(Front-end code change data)

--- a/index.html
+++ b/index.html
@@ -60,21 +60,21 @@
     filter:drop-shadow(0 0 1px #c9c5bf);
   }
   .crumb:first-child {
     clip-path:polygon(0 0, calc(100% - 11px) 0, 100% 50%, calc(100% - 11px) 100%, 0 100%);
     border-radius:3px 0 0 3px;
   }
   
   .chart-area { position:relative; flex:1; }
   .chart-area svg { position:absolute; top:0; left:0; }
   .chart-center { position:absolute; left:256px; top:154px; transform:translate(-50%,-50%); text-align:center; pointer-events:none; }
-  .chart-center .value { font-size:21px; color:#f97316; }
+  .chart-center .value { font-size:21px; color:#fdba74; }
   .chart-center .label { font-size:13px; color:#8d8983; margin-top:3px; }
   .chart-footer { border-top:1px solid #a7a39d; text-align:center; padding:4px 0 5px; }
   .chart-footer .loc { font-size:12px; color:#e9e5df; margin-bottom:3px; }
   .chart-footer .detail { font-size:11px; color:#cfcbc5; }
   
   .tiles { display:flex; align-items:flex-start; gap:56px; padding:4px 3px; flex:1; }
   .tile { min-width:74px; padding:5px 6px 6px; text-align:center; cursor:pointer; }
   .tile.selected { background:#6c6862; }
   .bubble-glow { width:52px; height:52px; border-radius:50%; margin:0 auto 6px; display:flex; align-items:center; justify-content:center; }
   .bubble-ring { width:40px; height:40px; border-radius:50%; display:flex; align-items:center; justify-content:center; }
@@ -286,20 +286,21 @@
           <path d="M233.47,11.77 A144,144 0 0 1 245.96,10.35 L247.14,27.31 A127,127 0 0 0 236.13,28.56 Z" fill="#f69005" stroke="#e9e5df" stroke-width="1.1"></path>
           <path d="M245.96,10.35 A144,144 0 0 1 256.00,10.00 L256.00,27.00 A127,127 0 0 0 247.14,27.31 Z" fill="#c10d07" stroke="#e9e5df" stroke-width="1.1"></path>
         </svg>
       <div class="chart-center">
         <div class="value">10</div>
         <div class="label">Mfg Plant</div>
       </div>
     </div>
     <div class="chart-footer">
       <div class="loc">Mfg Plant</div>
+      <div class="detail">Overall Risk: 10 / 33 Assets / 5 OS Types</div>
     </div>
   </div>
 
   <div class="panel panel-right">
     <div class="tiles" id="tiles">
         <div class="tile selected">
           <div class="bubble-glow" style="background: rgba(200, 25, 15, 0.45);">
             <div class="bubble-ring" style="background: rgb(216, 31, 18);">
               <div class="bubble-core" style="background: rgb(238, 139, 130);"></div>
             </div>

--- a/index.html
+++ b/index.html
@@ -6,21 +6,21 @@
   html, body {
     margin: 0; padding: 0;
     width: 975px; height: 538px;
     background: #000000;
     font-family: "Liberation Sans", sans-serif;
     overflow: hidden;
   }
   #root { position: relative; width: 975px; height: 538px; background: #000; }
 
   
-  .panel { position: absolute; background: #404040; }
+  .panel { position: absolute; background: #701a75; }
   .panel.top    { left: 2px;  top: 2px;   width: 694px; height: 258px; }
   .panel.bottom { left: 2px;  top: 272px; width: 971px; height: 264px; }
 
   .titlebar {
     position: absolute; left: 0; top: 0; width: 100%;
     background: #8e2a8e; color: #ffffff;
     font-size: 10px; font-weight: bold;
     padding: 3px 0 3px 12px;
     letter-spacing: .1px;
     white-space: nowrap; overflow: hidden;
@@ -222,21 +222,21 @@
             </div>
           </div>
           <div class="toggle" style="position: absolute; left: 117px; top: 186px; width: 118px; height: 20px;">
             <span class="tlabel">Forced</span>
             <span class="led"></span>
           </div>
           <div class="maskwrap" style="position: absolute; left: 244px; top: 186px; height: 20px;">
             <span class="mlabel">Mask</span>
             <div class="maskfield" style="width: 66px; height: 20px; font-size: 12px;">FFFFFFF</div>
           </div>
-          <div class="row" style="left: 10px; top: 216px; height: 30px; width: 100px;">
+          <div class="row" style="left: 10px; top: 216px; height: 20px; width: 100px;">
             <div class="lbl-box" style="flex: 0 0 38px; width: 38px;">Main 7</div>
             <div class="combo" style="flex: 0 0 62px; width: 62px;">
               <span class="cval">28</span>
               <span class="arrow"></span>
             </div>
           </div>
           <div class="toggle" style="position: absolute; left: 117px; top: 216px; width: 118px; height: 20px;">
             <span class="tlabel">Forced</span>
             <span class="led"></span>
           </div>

- [Directions] Scan the data above for the word "background", then copy every line that holds it.

- [Result for this exercise]
   .tile.selected { background:#6c6862; }
           <div class="bubble-glow" style="background: rgba(200, 25, 15, 0.45);">
             <div class="bubble-ring" style="background: rgb(216, 31, 18);">
               <div class="bubble-core" style="background: rgb(238, 139, 130);"></div>
     background: #000000;
   #root { position: relative; width: 975px; height: 538px; background: #000; }
-  .panel { position: absolute; background: #404040; }
+  .panel { position: absolute; background: #701a75; }
     background: #8e2a8e; color: #ffffff;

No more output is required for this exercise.